As for Get Out, it is, among other things, a thematic companion piece to both Candyman and I Walked with a Zombie. Here, interracial romance is supposedly no longer a taboo, while the voodoo masters are wizened, lily-white liberals trying to insert themselves—literally—into the consciousnesses of upwardly mobile young Black men. Ever the satirist, Peele updates the trope of the sinister hypnotist for an era of DIY seminars and racialized microaggressions. The scene in which aspiring photographer Chris is placed in a paralytic fugue state by his (white) girlfriend’s therapist mother (Catherine Keener)—all the better to eventually harvest his body to the highest Caucasian bidder—pivots on the idea of hypnosis as a means of anesthetizing “wokeness,” with the Black characters lulled surreptitiously out of alertness and into a servile state.

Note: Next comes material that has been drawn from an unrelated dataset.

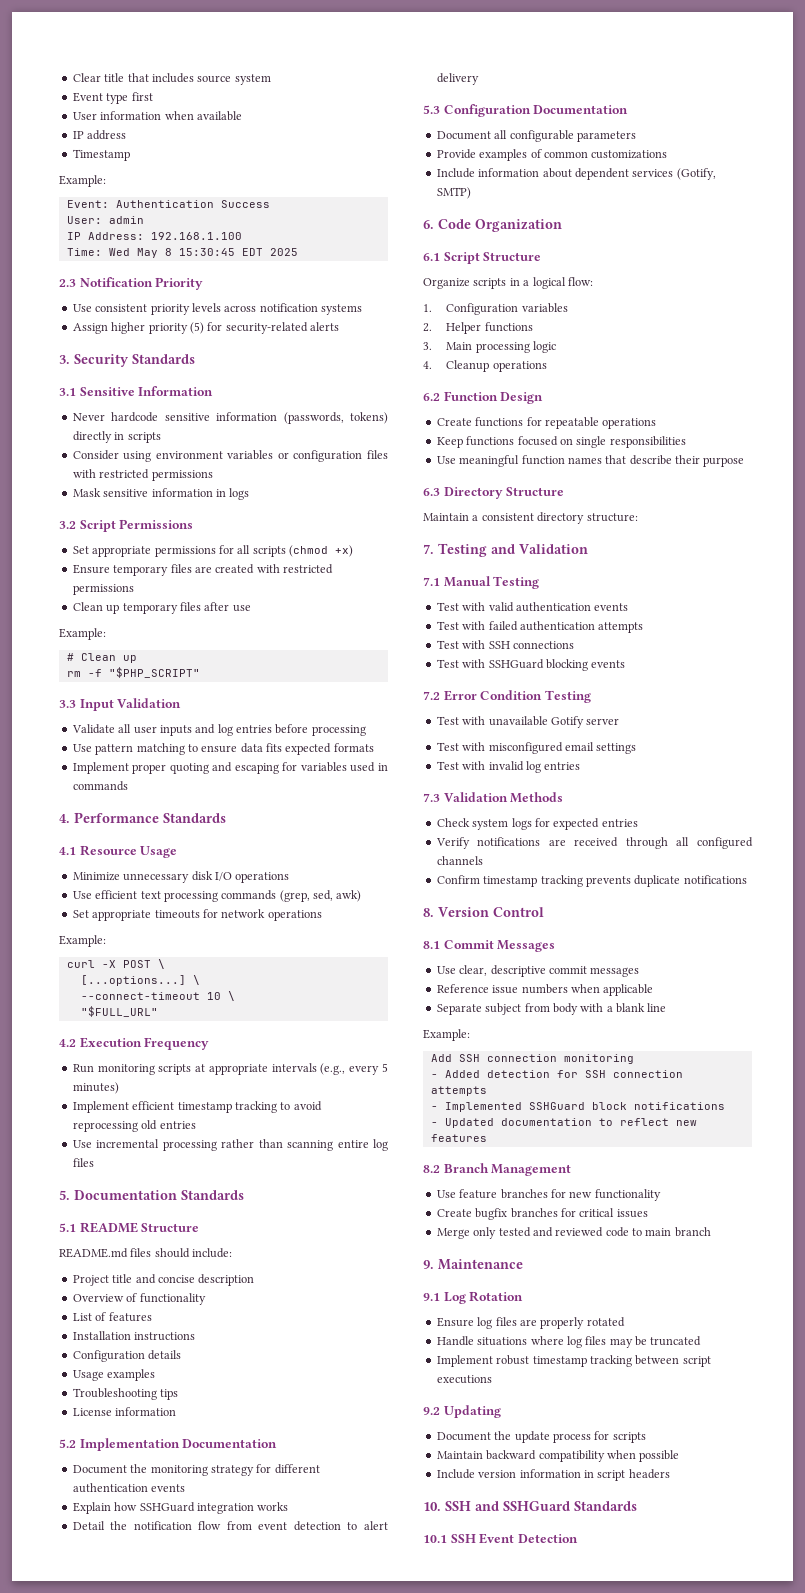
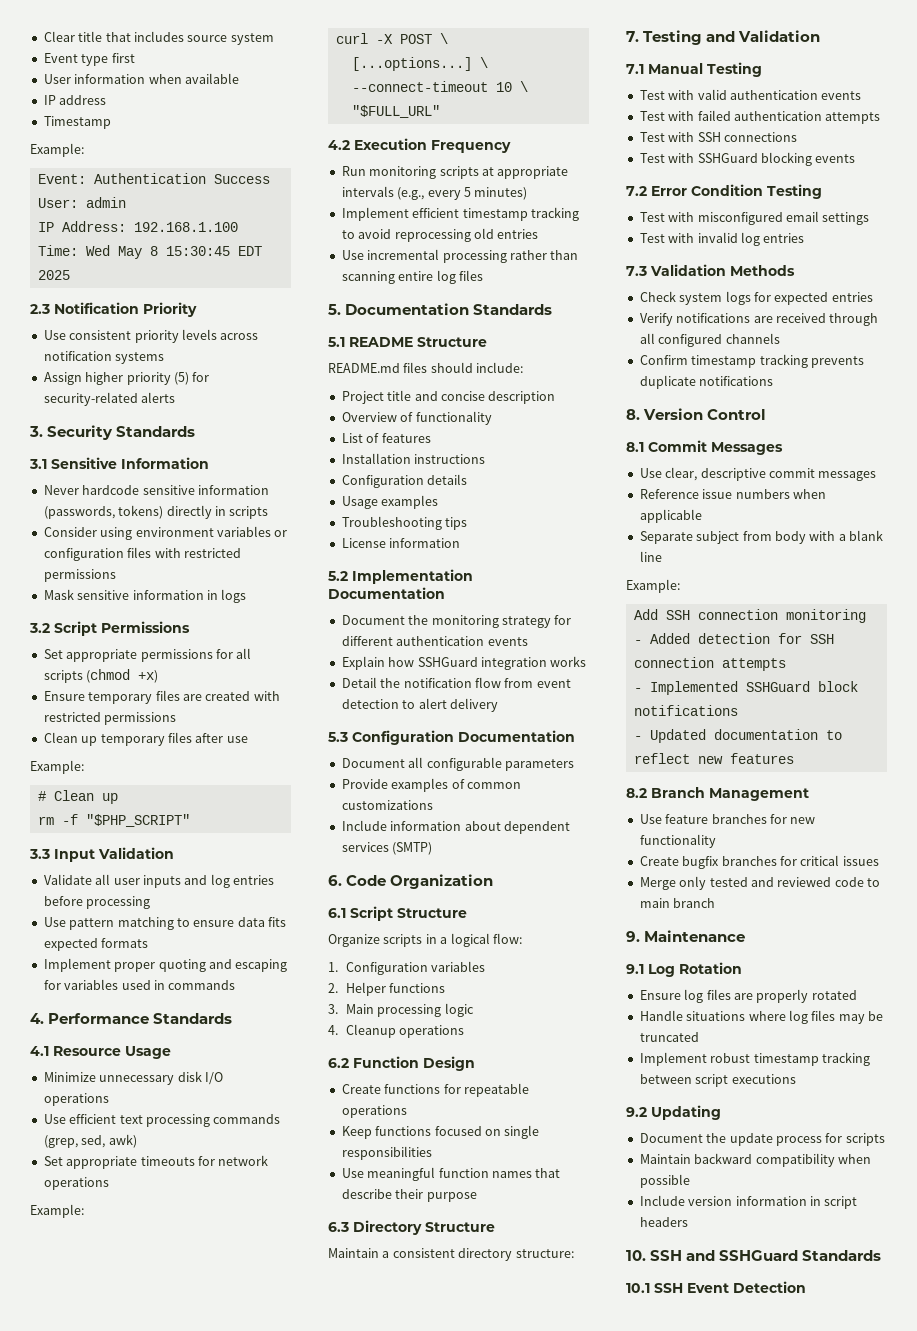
- Include information about dependent services (Gotify, SMTP)
+ Include information about dependent services (SMTP)
- Test with unavailable Gotify server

If there’s a late-breaking contender to this canon, it’s surely German director Tilman Singer’s marvelous lo-fi freak-out Luz (2018), which simultaneously exploits and deconstructs the cinematic properties of trance. The title character is a Chilean émigré (played by Luana Velis) who works as a cab driver in an unnamed metropolis. As the film opens, she’s reeling in the aftermath of a traffic accident that occurred under mysterious circumstances. Remanded to the custody of local police, she’s visited by a psychiatrist who proceeds to hypnotize and interrogate her about the collision as well as some enigmatic, possibly supernatural events from her past. What unfolds in the police station’s conference room—which has been reconfigured as a combination amphitheater and recording studio, with an audio booth equipped for simultaneous Spanish-to-German translation—is something between a séance, a radio play and a malevolent experiment, with the diabolical Dr. Rossini (Jan Bluthardt) as a Caligari stand-in. The film’s fragmented style not only distinguishes it from the received Kubrickian elegance of so much Zoomer-era “elevated horror,” but also reaches back to the perspectival gamesmanship and deeply ingrained themes of The Cabinet of Dr. Caligari—including the way it situates the viewer in a state of audiovisual disorientation (as critic Madeleine Wall writes, Luz’s “possession becomes our possession”). In spite of its discombobulating strangeness—or, more correctly, because of it—Luz is a small classic in a transfixing cinematic tradition that locates its power in the moment when the lights go down.